[Opening Source data section]

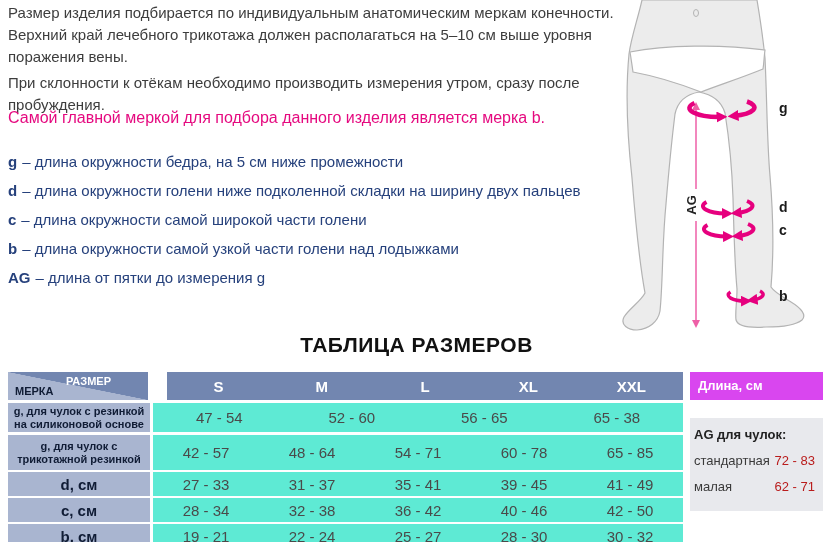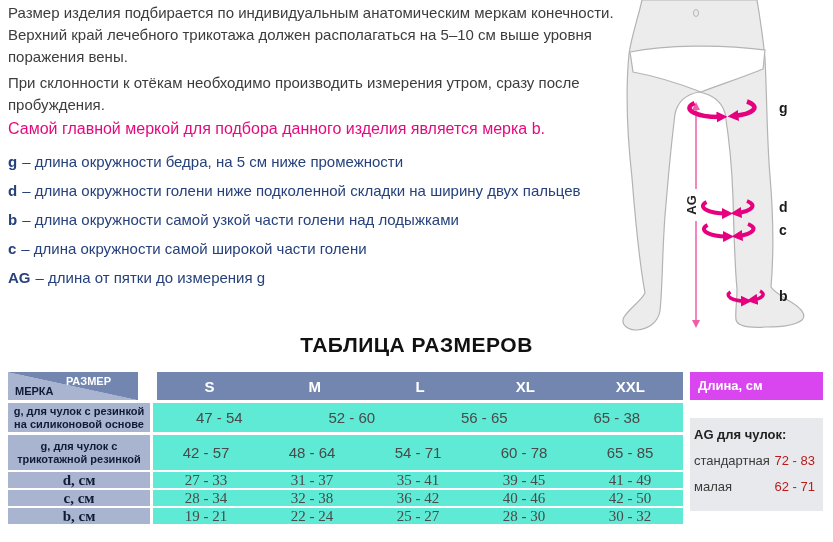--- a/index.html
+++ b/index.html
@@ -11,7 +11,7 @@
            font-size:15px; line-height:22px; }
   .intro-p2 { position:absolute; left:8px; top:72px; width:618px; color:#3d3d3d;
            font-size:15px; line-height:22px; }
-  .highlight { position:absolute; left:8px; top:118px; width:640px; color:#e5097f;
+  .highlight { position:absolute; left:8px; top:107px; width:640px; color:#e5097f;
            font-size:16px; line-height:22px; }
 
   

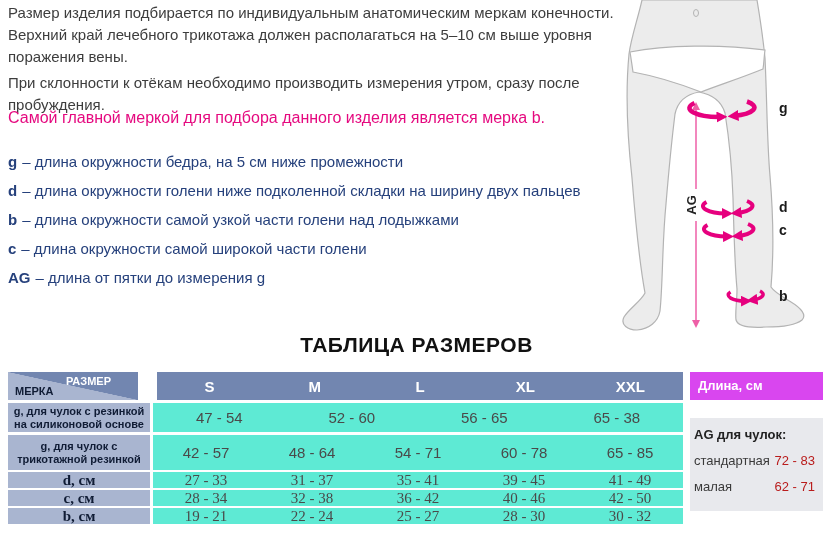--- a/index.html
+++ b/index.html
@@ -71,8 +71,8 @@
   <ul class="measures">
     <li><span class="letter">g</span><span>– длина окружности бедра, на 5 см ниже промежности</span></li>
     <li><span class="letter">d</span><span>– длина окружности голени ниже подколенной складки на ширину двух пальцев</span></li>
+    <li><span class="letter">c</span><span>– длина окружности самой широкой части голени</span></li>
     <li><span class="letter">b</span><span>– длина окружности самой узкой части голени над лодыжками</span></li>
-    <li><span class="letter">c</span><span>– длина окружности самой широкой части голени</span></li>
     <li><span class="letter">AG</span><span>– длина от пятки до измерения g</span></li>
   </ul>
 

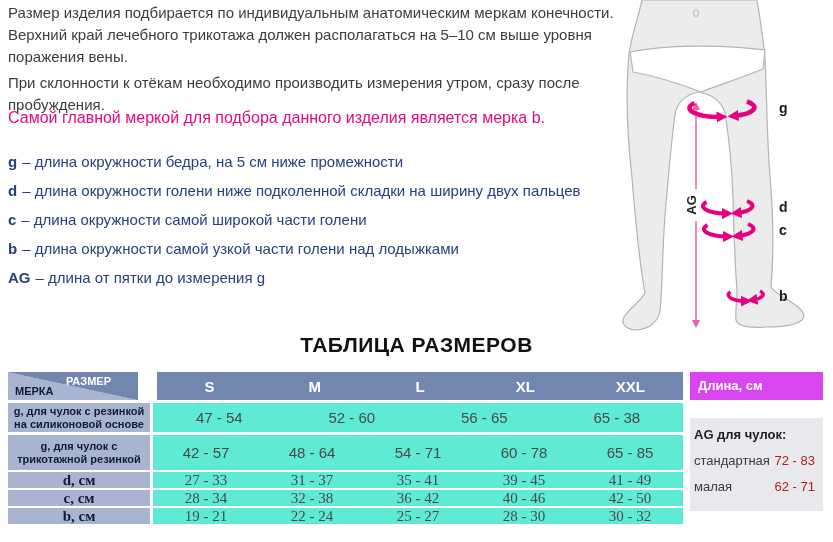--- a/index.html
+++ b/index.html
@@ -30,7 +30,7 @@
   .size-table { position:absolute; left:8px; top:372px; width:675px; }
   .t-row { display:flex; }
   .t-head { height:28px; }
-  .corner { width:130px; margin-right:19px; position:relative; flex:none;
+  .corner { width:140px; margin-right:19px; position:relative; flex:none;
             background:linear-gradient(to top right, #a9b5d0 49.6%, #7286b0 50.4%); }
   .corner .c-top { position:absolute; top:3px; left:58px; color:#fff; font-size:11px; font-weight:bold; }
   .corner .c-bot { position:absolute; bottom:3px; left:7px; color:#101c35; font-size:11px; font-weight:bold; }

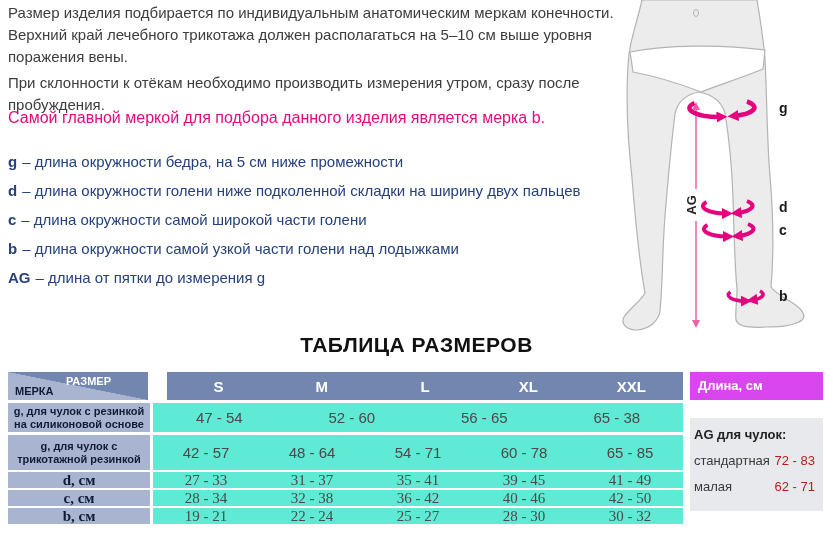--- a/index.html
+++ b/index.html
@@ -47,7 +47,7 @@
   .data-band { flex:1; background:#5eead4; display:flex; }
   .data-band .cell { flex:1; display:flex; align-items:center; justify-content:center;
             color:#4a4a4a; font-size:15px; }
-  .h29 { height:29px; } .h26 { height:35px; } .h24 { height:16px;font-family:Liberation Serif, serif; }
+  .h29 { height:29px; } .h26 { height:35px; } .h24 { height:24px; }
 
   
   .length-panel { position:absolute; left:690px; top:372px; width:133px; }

[Closing Source data section]

The problem
What is the number of lines in the data above that include the word "highlight"? Answer with that number only.

Answer box
2